Reputation: 81
I am facing this situation let's say I have this dataFrame
data = [{'column_1': 1, 'column_2': ['lala', 'lili', 'lele']},{'column_1': 5, 'column_2':['lala', 'lili', 'lolo']}]
df = pd.DataFrame(data)
df
column_1 column_2
0 1 [lala, lili, lele]
1 5 [lala, lili, lolo]
and I have 3 strings
string_1 = 'lele'
string_2 = 'lulu'
string_3 = 'lolo'
how could I check if string_1 is in the array of column_2 and return that row?
Upvotes: 2
Views: 120
Reputation: 30920
We could also use:
df[df['column_2'].apply(pd.Series).eq(string_1).any(axis=1)]

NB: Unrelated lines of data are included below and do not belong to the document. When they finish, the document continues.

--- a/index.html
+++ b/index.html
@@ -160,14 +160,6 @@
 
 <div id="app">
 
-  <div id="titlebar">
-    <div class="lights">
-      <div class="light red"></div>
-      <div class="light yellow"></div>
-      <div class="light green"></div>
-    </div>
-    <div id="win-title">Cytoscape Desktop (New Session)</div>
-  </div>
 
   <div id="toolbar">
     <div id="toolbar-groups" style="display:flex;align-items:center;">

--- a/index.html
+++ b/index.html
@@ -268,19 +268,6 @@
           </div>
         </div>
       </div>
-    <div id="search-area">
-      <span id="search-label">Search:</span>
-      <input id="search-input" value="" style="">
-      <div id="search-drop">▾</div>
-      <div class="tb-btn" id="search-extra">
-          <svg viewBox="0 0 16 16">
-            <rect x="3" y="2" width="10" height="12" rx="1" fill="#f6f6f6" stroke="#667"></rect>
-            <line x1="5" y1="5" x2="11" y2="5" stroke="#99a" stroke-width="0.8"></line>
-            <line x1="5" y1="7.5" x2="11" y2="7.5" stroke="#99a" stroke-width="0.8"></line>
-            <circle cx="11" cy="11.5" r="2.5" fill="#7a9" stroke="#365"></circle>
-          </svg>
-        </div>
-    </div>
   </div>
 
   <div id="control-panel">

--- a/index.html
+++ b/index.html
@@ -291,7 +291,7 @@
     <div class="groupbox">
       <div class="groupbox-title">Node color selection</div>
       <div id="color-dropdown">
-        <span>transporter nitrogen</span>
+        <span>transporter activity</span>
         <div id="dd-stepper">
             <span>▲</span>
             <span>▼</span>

Another approach with Series.explode
and DataFrame.groupby
and Series.any
df[df['column_2'].explode().eq(string_1).any(level = 0)]
Output
column_1 column_2
0 1 [lala, lili, lele]
Upvotes: 2
Reputation: 862511
Use boolean indexing
with in
for check membeship in list:
string_1 = 'lele'
df1 = df[df['column_2'].apply(lambda x: string_1 in x)]
#alternative
#df1 = df[[string_1 in x for x in df['column_2']]]
print (df1)
column_1 column_2
0 1 [lala, lili, lele]
Another solution is create helper DataFrame and test at least one match per rows by DataFrame.eq
and DataFrame.any
:
df1 = df[pd.DataFrame(df['column_2'].tolist(), index=df.index).eq(string_1).any(axis=1)]
print (df1)
column_1 column_2
0 1 [lala, lili, lele]
Upvotes: 3